Afterwards, Braumann joined the STARTS Talk panel discussion with artists nominated for S+T+ARTS Prize: Anna Dumitriu & Alex May, and Marcel van Brakel from Polymorph. This panel was moderated by Lucas Evers (Waag).
Dumitru and May talked about their S+T+ARTS residency in Schindler that looked into robots and diversity, and explored what it would be like to share social spaces with robots. Involving artists in developing technology can be helpful in addressing thorny subjects and blind spots that engineers might not have considered.
Marcel van Brakel presented Polymorph, an interdisciplinary design collective that has worked with soft robotics and VR experience. He explained that Symbiosis, their nominated project for the S+T+ARTS, used soft robots and VR to forecast speculative scenarios, and investigate the implications for society. The project provides the experience on how to be another species. The collective brings robotic projects into film festivals and theatre festivals such as IDFA (International Documentary Festival Amsterdam) and Holland Festival, which encourages people to imagine futures through and with robotics.
Johannes Braumann remarked that making education for creative robotics accessible and having co-creation and collaboration in the process are important for the robotics field to have breakthroughs, and out-of-box thinking of art projects that work with robotics that are shown in occasions such as Ars Electronica Festival can inspire people in the industry to innovate. The industry can create prototypes together with artists and stage shows with robots, and through media, the narrative about robotics can be changed.

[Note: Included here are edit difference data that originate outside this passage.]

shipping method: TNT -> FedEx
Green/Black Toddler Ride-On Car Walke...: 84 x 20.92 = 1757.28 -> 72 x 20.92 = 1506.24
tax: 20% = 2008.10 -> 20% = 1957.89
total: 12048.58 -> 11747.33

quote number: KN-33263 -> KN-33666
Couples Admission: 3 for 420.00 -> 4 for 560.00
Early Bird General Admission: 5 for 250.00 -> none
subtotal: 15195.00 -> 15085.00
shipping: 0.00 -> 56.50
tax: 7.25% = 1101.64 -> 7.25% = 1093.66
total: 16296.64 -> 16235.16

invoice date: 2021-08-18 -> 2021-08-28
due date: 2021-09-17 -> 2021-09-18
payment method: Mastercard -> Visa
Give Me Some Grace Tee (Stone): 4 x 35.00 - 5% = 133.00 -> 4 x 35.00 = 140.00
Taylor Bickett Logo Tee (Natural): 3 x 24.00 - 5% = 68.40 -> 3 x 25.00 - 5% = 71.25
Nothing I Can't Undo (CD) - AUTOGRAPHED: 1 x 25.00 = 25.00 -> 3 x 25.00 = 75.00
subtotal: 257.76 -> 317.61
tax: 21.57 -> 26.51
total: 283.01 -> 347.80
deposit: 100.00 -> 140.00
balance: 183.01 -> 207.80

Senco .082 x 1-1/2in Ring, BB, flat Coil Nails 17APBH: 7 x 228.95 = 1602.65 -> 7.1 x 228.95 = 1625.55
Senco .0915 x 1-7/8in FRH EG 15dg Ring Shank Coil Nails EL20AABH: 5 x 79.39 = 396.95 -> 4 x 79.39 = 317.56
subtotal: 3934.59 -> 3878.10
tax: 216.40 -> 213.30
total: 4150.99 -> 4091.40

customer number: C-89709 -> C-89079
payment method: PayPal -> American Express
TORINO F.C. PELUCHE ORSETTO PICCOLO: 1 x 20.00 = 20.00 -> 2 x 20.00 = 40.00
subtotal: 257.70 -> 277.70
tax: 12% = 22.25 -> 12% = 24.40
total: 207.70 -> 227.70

Anna Dumitru is now working on a biological robot that makes use of robotics and epigenetics, van Brakel speculated that future technologies would hybridise with nature and chemicals, and he asked “what if there is a 3D printer inside my body? What if there is a biological robot that creates medicine within my body?”
What is shared among these artists is a persistent “amateurism”. Van Brakel mentioned that he started making robots by watching online tutorials. Braumann stressed the importance of accessible public knowledge of this field. Dumitriu echoed that artists like her would ask questions of scientists and technologists and realise that a lot of things they have thought of come from their own disciplines. Polymorf’s Famous Deaths project became so successful that the perfume industry wanted to incorporate it. It was not because the collective had invented new technology that outperformed the perfume industry, but rather, their imaginative and creative ways of asking questions and retooling technologies.